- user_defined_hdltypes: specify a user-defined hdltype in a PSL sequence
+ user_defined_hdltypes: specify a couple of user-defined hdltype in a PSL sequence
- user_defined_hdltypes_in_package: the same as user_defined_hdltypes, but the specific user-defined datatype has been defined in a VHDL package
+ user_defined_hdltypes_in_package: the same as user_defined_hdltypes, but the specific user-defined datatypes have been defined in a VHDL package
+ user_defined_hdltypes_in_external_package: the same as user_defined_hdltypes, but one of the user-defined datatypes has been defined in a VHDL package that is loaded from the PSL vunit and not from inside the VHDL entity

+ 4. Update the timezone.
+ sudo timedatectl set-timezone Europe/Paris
==
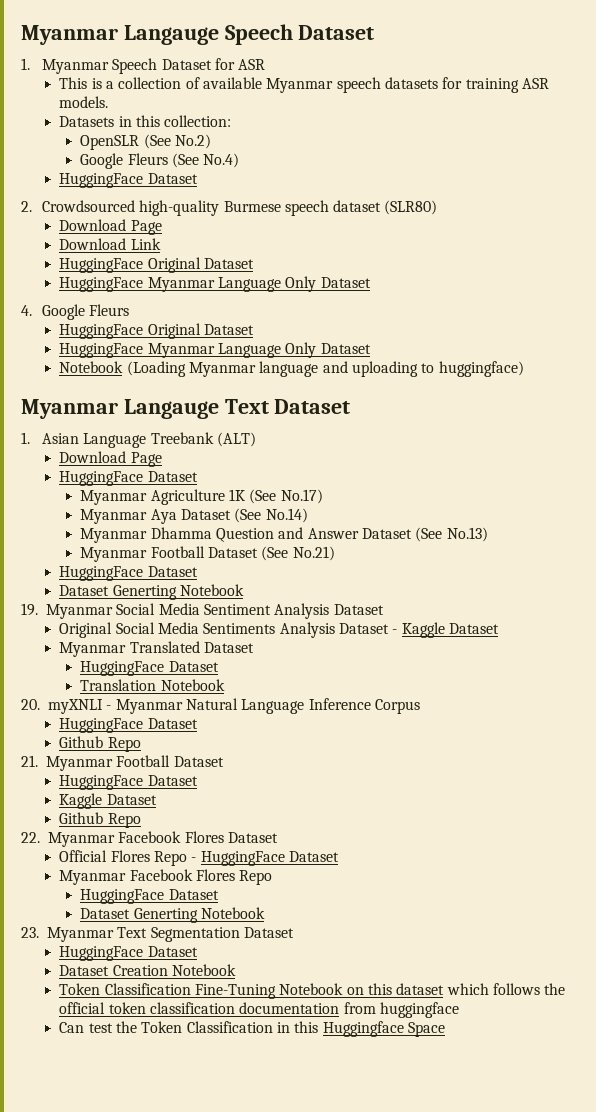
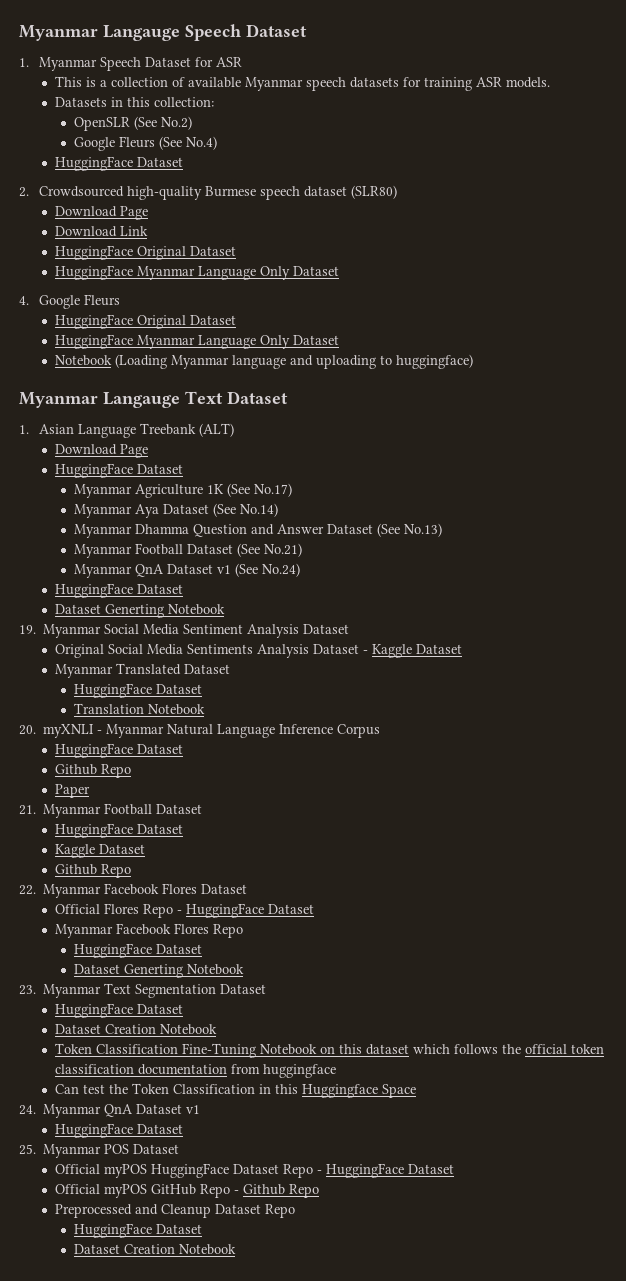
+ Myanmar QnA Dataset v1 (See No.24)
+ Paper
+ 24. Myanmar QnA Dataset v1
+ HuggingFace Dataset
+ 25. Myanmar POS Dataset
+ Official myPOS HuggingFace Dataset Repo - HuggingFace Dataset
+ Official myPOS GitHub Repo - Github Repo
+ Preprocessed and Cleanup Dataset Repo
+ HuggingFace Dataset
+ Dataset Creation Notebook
==
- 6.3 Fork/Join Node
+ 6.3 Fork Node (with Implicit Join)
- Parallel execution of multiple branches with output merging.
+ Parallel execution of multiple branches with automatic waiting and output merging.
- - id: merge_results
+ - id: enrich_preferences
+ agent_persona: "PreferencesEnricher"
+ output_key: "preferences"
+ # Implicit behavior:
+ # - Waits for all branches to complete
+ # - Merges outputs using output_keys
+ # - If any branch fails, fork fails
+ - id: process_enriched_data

— WORK ORDER —
In the listing above, find the line containing "- user_defined_hdltypes: specify" and the line containing "have been defined in a VHDL package", then quote both, plus every line between them, exactly as written.

— SOLUTION FOR THIS EXERCISE —
- user_defined_hdltypes: specify a user-defined hdltype in a PSL sequence
+ user_defined_hdltypes: specify a couple of user-defined hdltype in a PSL sequence
- user_defined_hdltypes_in_package: the same as user_defined_hdltypes, but the specific user-defined datatype has been defined in a VHDL package
+ user_defined_hdltypes_in_package: the same as user_defined_hdltypes, but the specific user-defined datatypes have been defined in a VHDL package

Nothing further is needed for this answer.